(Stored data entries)
----

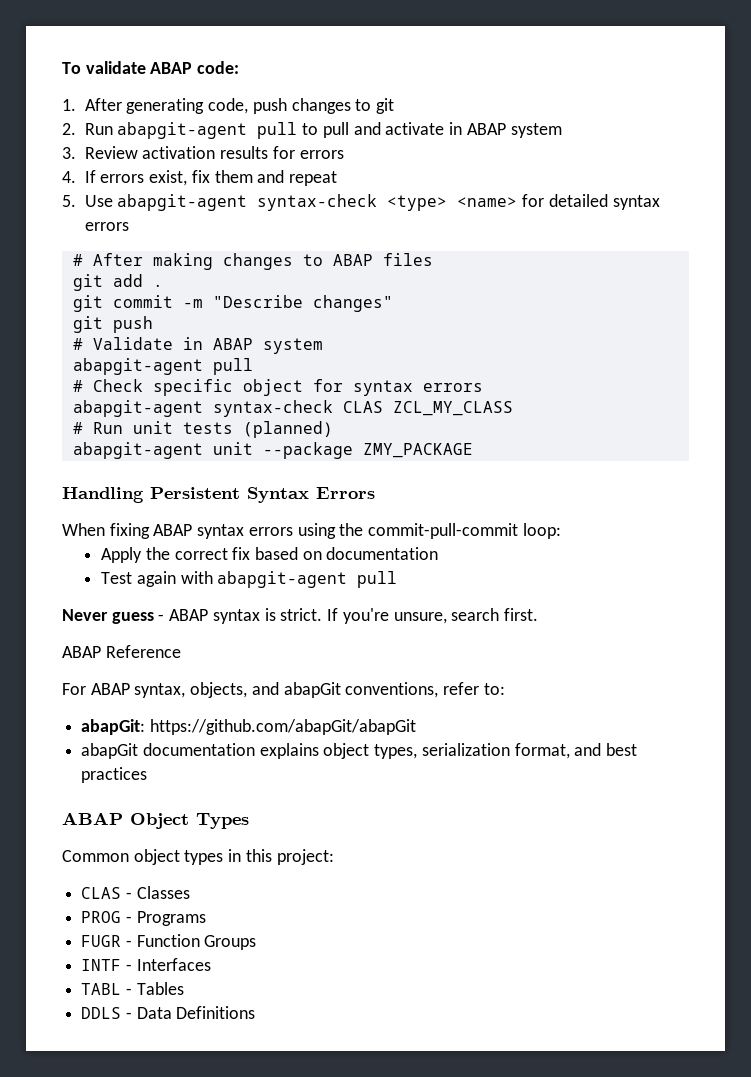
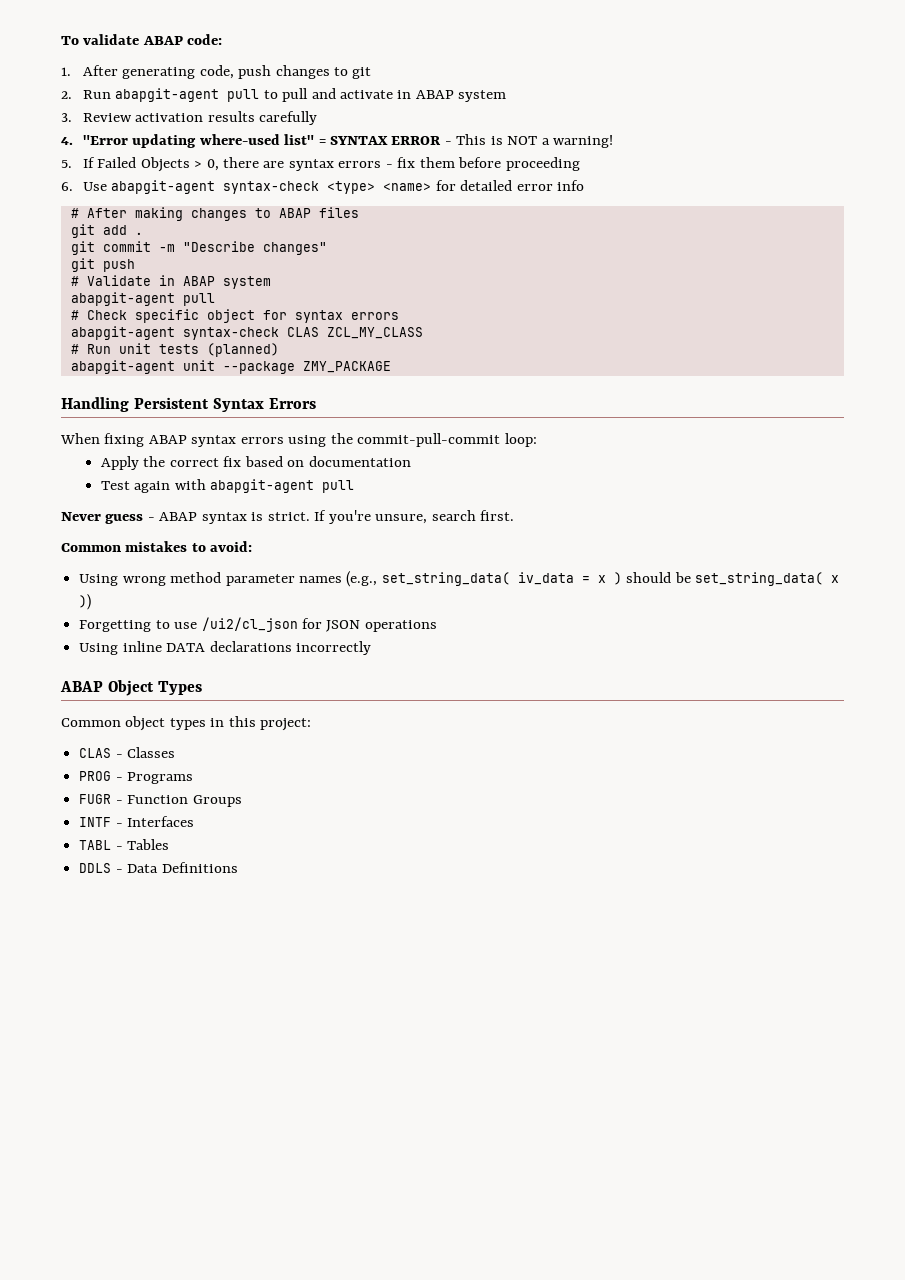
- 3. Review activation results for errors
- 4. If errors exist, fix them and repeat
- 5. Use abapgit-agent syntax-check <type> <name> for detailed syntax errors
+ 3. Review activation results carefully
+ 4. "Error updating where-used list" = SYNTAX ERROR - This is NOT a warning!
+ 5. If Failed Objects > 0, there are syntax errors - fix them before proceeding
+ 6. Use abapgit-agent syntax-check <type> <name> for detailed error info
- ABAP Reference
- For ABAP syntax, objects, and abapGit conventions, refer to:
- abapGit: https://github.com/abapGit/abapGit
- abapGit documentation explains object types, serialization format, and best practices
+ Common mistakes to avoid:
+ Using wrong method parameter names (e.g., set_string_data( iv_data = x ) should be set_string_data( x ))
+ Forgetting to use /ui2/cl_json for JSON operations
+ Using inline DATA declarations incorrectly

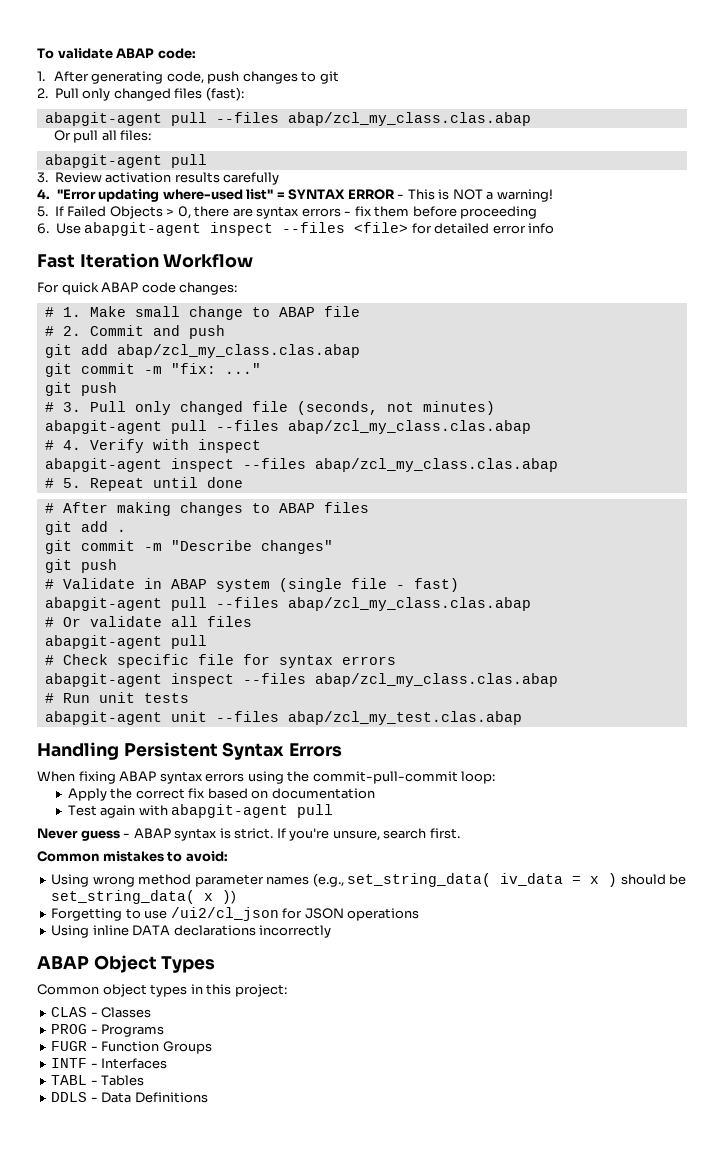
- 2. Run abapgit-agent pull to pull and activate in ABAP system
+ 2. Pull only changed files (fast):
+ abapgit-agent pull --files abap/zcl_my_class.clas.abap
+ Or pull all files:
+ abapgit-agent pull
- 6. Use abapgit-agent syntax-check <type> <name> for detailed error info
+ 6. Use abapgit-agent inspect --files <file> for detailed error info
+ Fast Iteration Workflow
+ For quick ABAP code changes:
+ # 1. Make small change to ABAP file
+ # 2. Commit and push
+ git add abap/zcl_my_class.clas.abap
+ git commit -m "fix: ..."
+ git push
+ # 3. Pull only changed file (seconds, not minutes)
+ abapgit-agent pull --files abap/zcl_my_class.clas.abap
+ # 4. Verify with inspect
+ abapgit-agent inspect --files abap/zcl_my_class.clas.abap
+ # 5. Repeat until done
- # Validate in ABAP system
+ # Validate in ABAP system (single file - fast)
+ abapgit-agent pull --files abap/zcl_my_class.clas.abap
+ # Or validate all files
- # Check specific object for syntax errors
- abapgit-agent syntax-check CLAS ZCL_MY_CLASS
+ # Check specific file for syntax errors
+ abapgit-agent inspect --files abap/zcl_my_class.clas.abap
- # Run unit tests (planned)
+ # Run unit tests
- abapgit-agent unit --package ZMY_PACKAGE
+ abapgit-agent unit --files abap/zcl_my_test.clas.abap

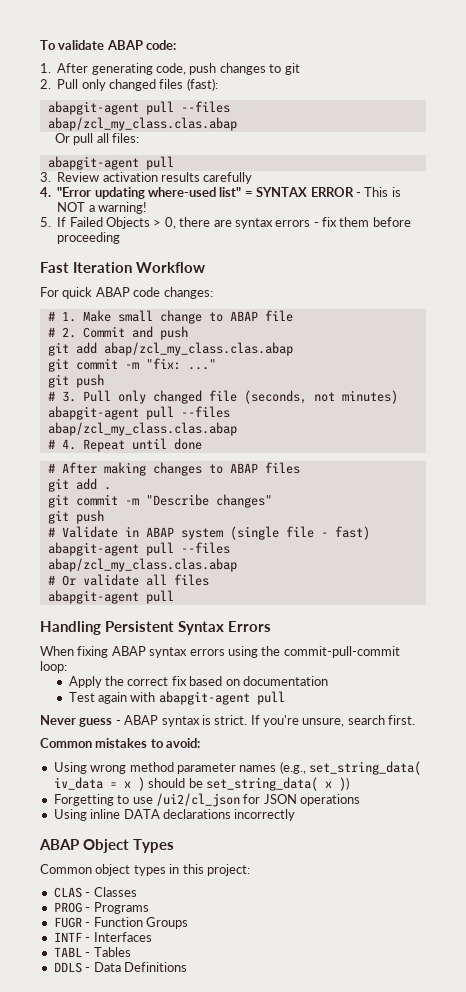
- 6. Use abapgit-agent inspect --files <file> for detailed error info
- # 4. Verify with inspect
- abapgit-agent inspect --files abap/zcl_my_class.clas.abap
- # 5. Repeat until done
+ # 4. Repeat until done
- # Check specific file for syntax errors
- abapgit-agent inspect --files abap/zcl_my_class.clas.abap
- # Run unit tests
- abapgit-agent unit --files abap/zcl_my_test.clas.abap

----

Exercise directions –
Begin at the first line of the entries above and return each line exactly, stopping after the line that contains "NOT a warning!". Pictures do not belong in the copy.

Your solution –
- 3. Review activation results for errors
- 4. If errors exist, fix them and repeat
- 5. Use abapgit-agent syntax-check <type> <name> for detailed syntax errors
+ 3. Review activation results carefully
+ 4. "Error updating where-used list" = SYNTAX ERROR - This is NOT a warning!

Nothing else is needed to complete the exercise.